La verdad es que uno se harta de estar literalmente arando en el mar, puesto que se gana enemistades constantemente por señalar la realidad de un sistema en el que nadie pasa sin saludar al rey. Los fideicomisos, las ONG y otras prácticas similares son una prueba contundente de cómo es que se manejan las cosas en nuestro país y todos lo sabemos, pero al final con nuestro silencio e indiferencia lo terminamos avalando porque es un hecho que el sistema está diseñado para robar, para que exista el tráfico de influencias y los compadrazgos, pero obviamente la ciudadanía no tiene empacho ni problema con ver cómo es que se hacen las cosas en el sector público en su trato con las empresas del sector privado.
Uno que otro ciudadano, uno que otro diputado, se preocupan por el tema y tratan de impulsar normas que pongan freno a esos vicios administrativos. Por supuesto que es más cómodo decir que ya estamos hasta el gorro con tantas leyes y que no hace falta más legislación, pero existen vergí¼enzas inocultables como la ausencia de una norma contra el enriquecimiento ilícito que debieran sacudir la conciencia de todo el país y, sin embargo, el proyecto que tipifica ese delito sigue y seguirá durmiendo el sueño de los justos.
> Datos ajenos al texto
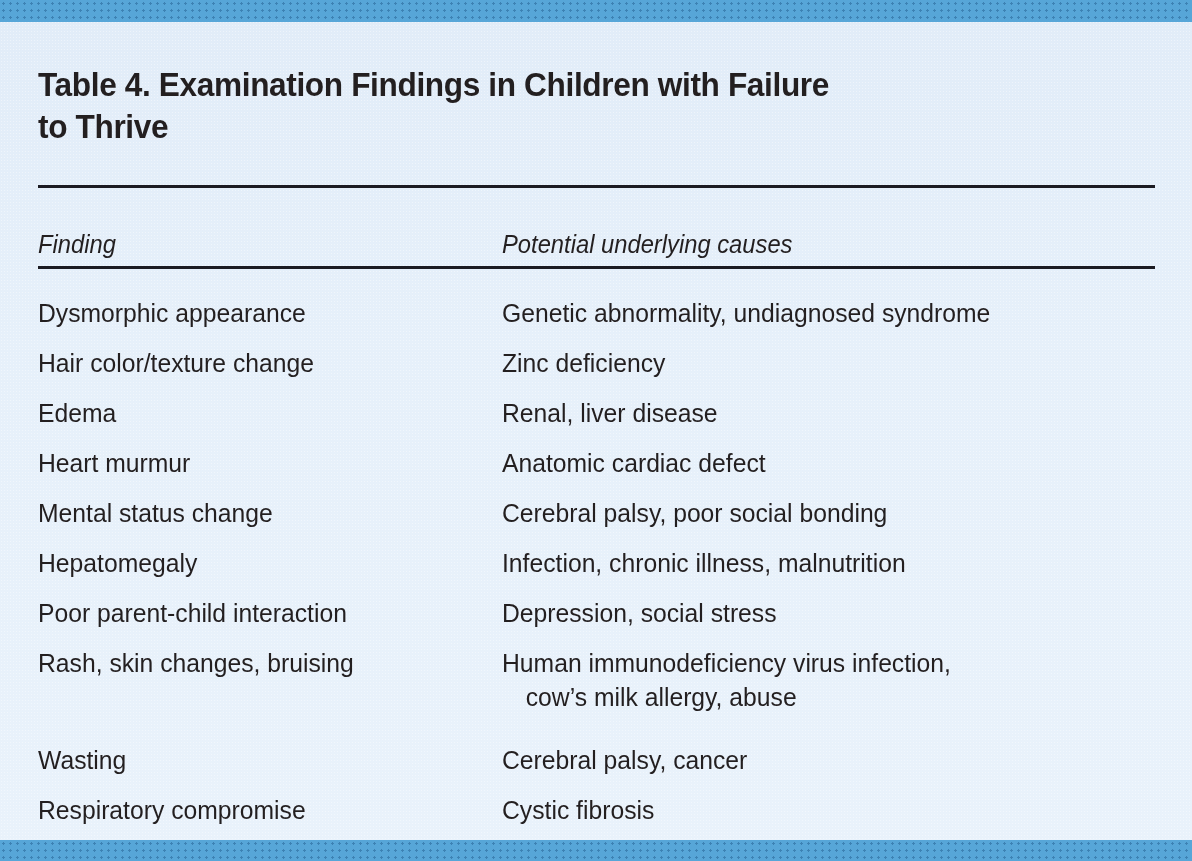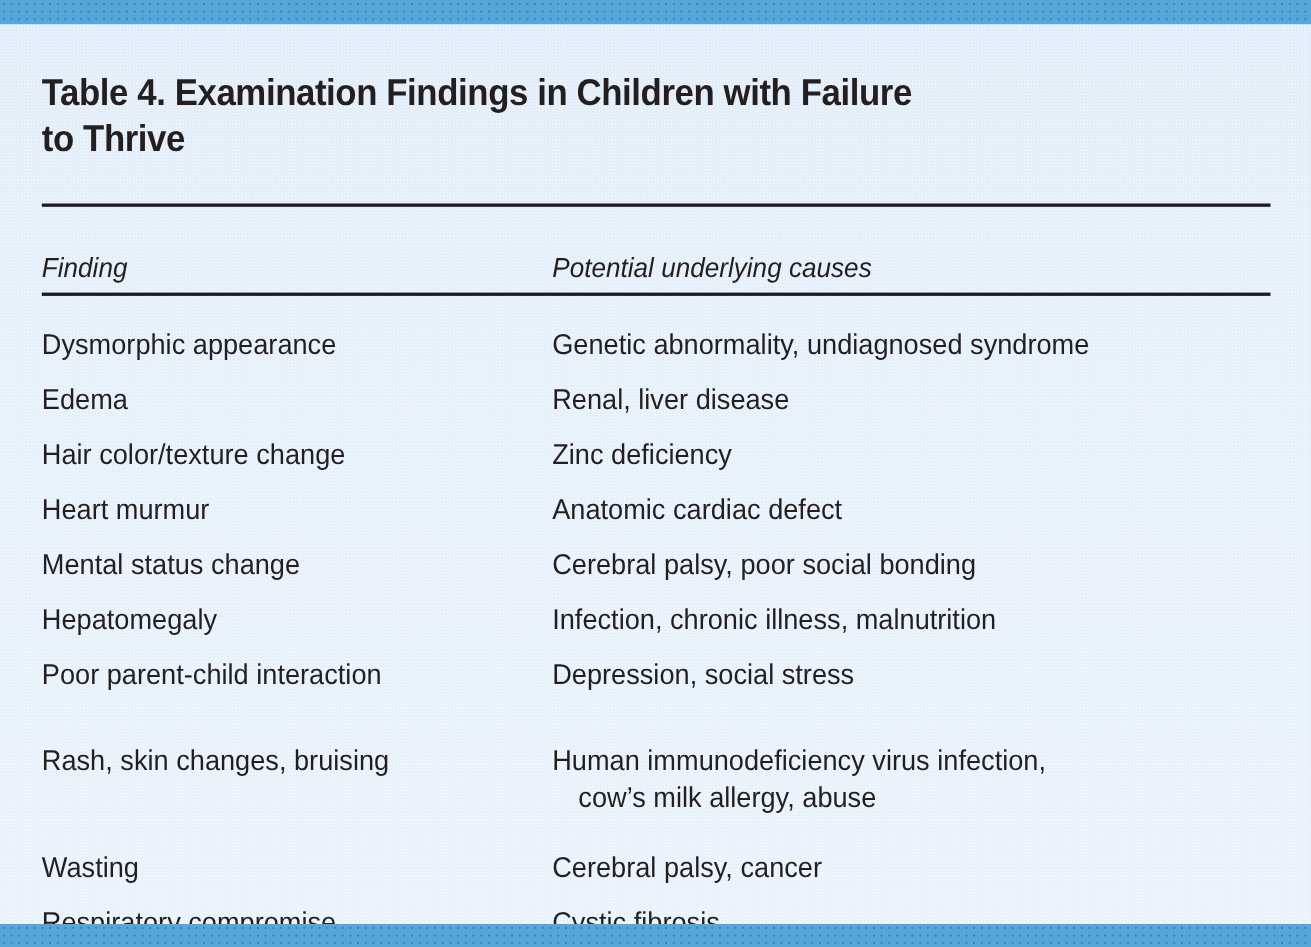"Edema" div.row { order: before "Hair color/texture change" -> after "Hair color/texture change" }
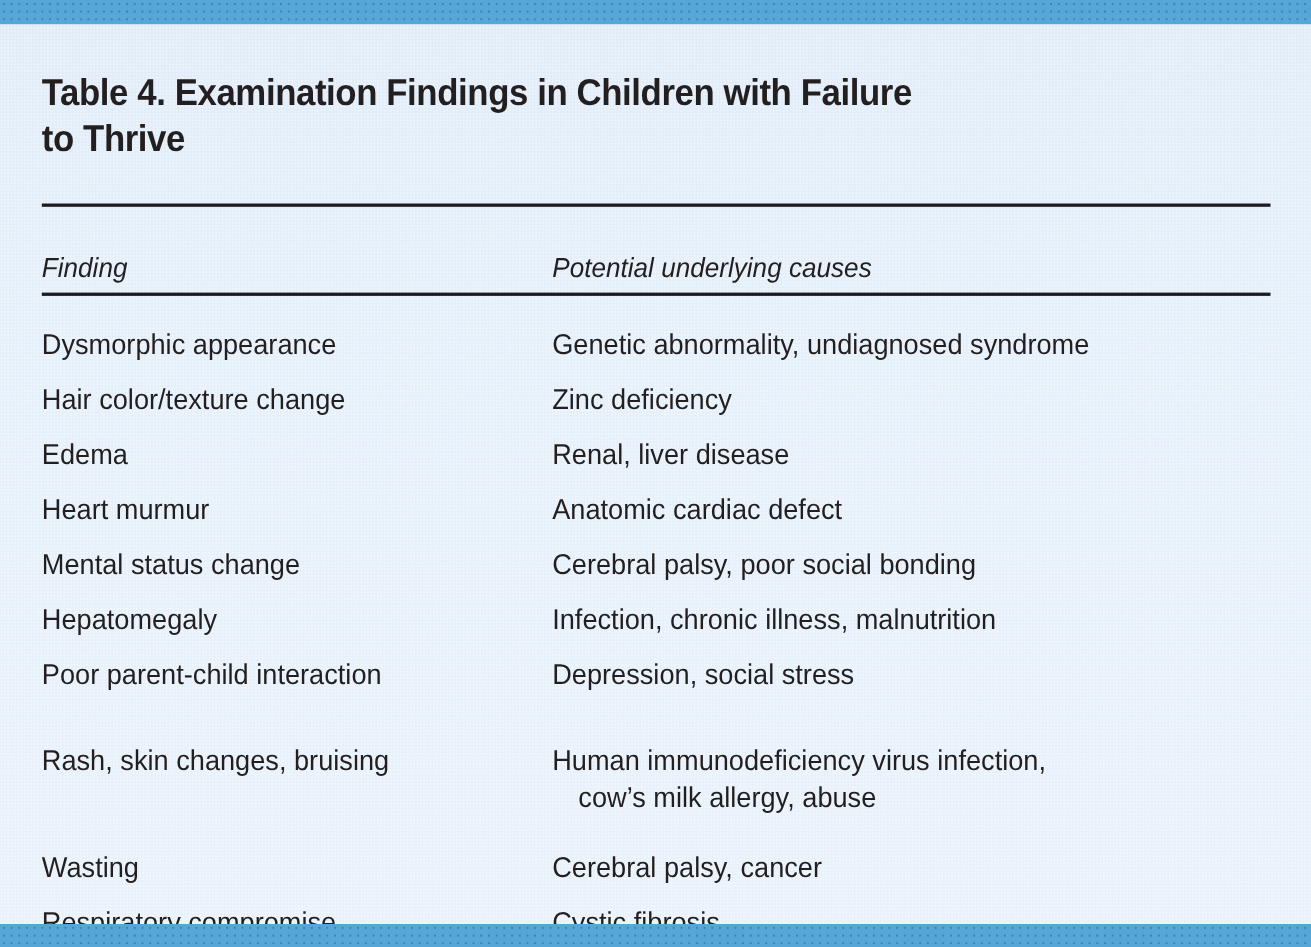"Rash, skin changes, bruising" .row.tall { margin-top: 28px -> none }
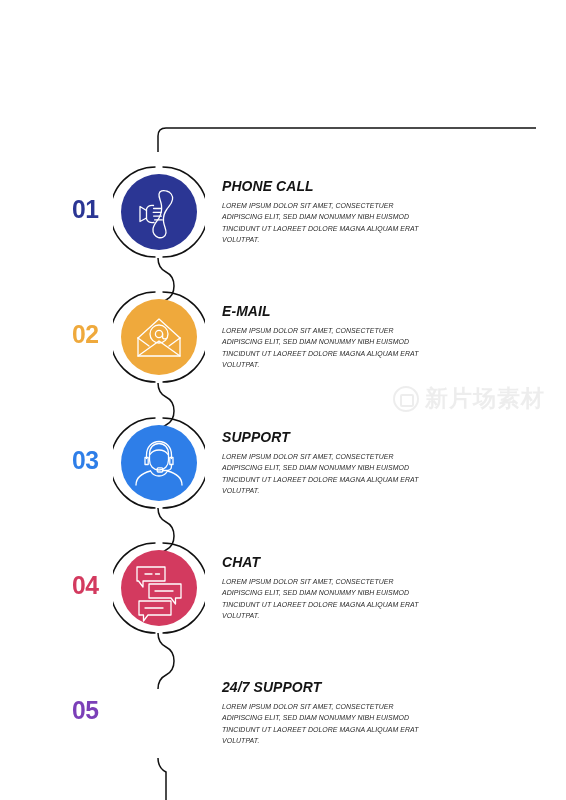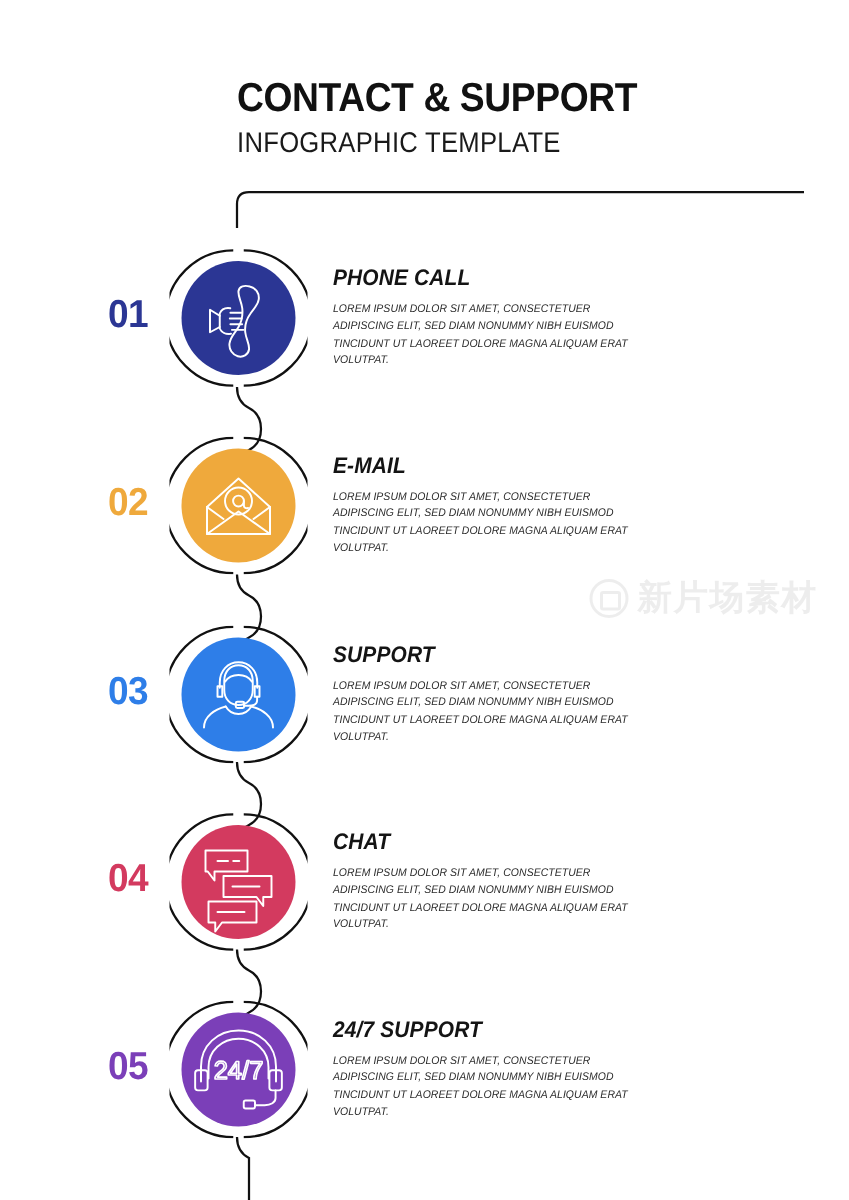"CONTACT & SUPPORT" div.header { html: <div> <div>CONTACT &amp; SUPPORT</div> <div>INFOGRAPHIC TEMPLATE</div> </div> -> none }
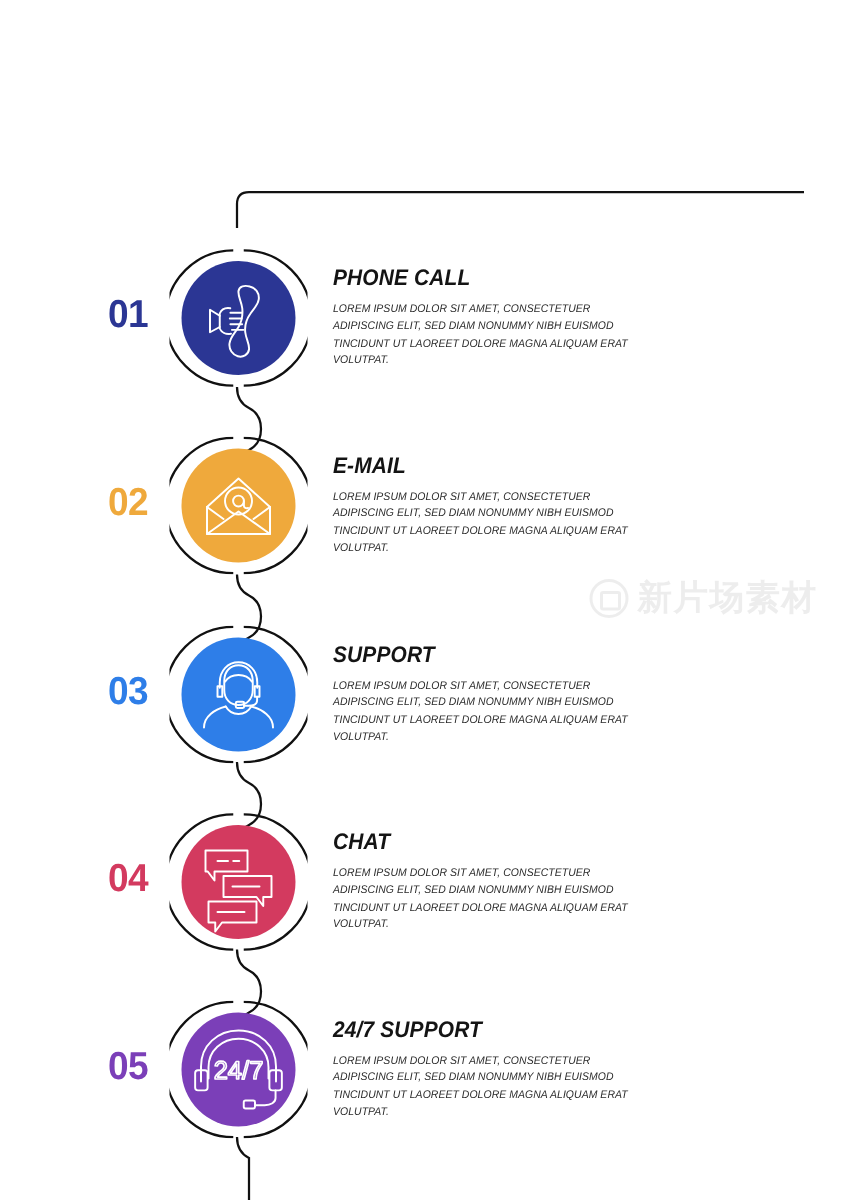"24/7" div.icon-wrap { html: <div> <svg> <g> <path></path> <path></path> </g> </svg> <div></div> <svg> <g> <path></path> <path></path> <path></path> <path></path> <path></path> <rect></rect> <text>24/7</text> </g> </svg> </div> -> none }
El actual ministro y viceministro de Comunicaciones seguirán en sus puestos respondiendo a los intereses que los colocaron en esa posición. No se sorprenda nadie que al terminar el período de gobierno, el segundo vuelva a su viejo puesto en la firma constructora de la que es al día de hoy mandatario. La desfachatez es parte de nuestro modo de ser y de la forma en que se ha operado en el país. Hace pocos días un ex ministro de Comunicaciones en uno de los gobiernos que desmantelaron el Estado, me decía indignado que hay que hacer algo porque los «shumos» están saqueando al país. Para él el pecado no es el negocio, sino que lo hagan advenedizos que no tienen el pedigrí que la sociedad les asigna a ellos.
Pero, repito, esa doble moral que apaña el trinquete elegante y condena el gavetazo burdo, es parte de una sociedad que con hipocresía encara la realidad.